Rating: 5.0
description: `I invented Anti-Fermat Key Generation for RSA cipher since I'm scared of the Fermat's Factorization Method.`
#### files:
1. task.py
```python
from Crypto.Util.number import isPrime, getStrongPrime
from gmpy import next_prime
from secret import flag
# Anti-Fermat Key Generation
p = getStrongPrime(1024)
q = next_prime(p ^ ((1<<1024)-1))
n = p * q
e = 65537
# Encryption
m = int.from_bytes(flag, 'big')
assert m < n
c = pow(m, e, n)
print('n = {}'.format(hex(n)))
print('c = {}'.format(hex(c)))
```
2. output.txt
_(the output of the task.py)_
---
#### What we know
- $n$ ($=p\times{}q$)
- $p$ is a strong prime
- $n = \left(\dfrac{p+q}{2}\right)^2 - \left(\dfrac{p-q}{2}\right)^2$ ([Fermat's factorization method](https://en.wikipedia.org/wiki/Fermat's_factorization_method))
- $m < n$
####
By experimenting, I realized that the value of `p - (q^((1<<1024)-1)) - 1`
and `p + q - (1<<1024)` are the same and both were small.

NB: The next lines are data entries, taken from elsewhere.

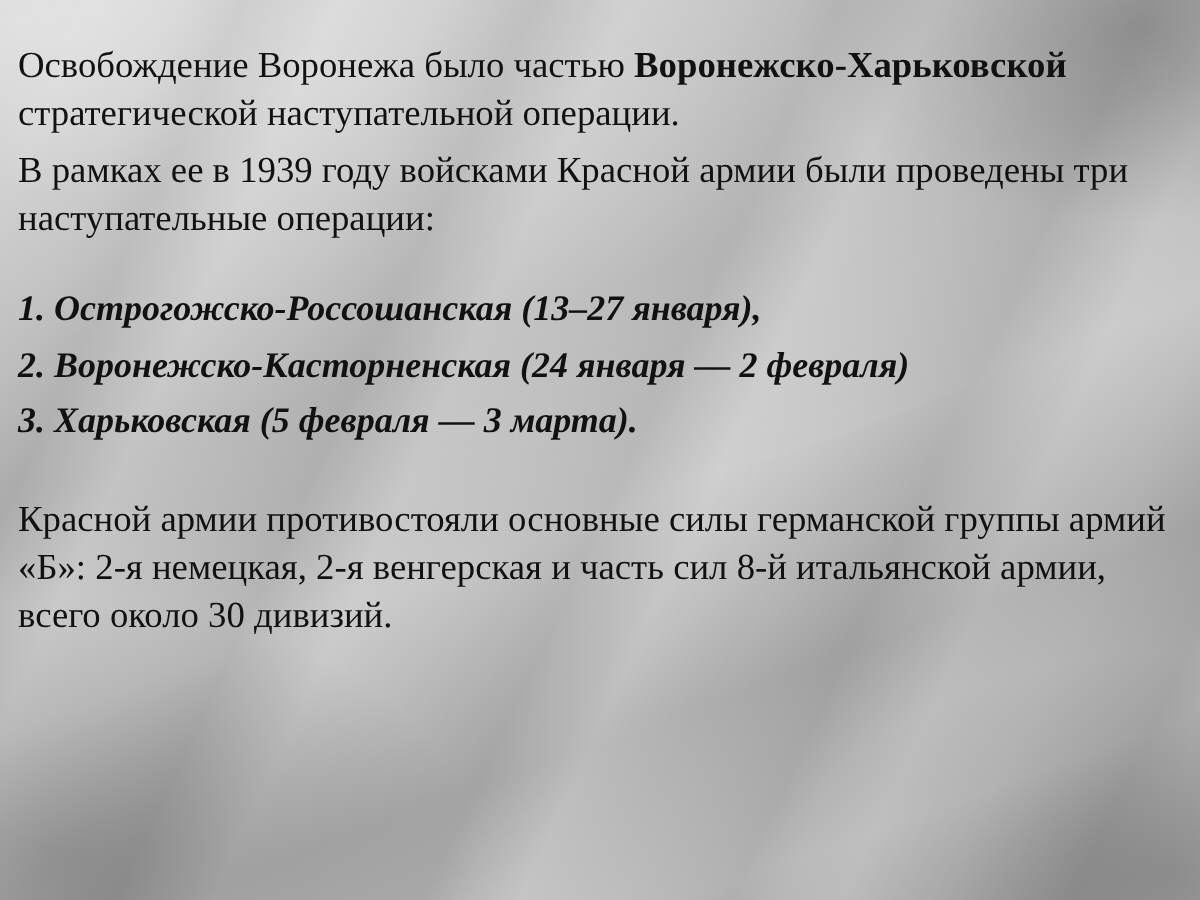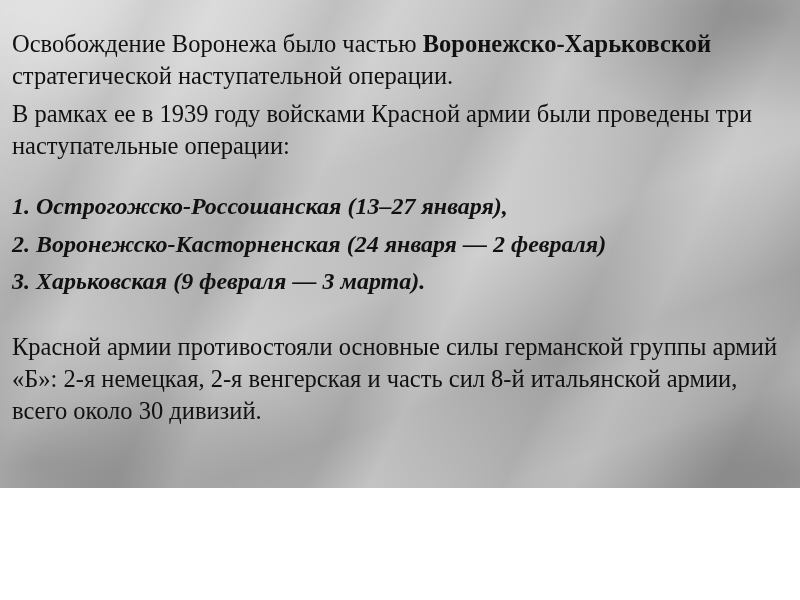--- a/index.html
+++ b/index.html
@@ -15,7 +15,7 @@
   #slide {
     position: relative;
     width: 800px;
-    height: 488px;
+    height: 600px;
     box-sizing: border-box;
     background-color: #b9b9b9;
     background-image:

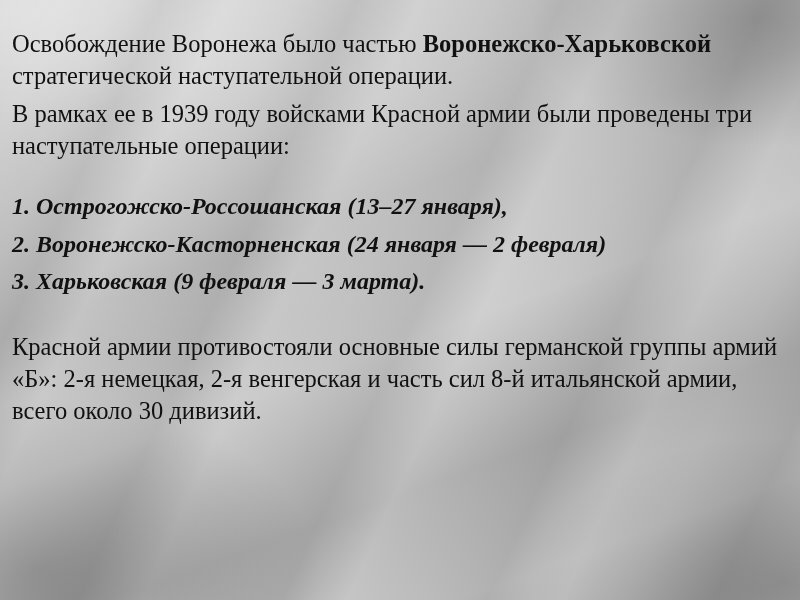--- a/index.html
+++ b/index.html
@@ -107,7 +107,7 @@
 
     <div class="gap-sm"></div>
 
-    <p class="bold"> 3. Харьковская (9 февраля — 3 марта).</p>
+    <p class="bold"> 3. Харьковская (5 февраля — 3 марта).</p>
 
     <div class="gap-lg"></div>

- $p+q \approx 1\ll{}1024$
Thus, using the Fermat's factorization method ($n = \left((p+q)/2\right)^2 - \left((p-q)/2\right)^2$), we get the following approximation.
$$p \approx \dfrac{(1\ll{}1024) + \sqrt{(1\ll{}1024)^2 - 4n}}{2}$$
After checking prime numbers near the approximation, using the `next_prime` function, we get the actual `p` and `q`.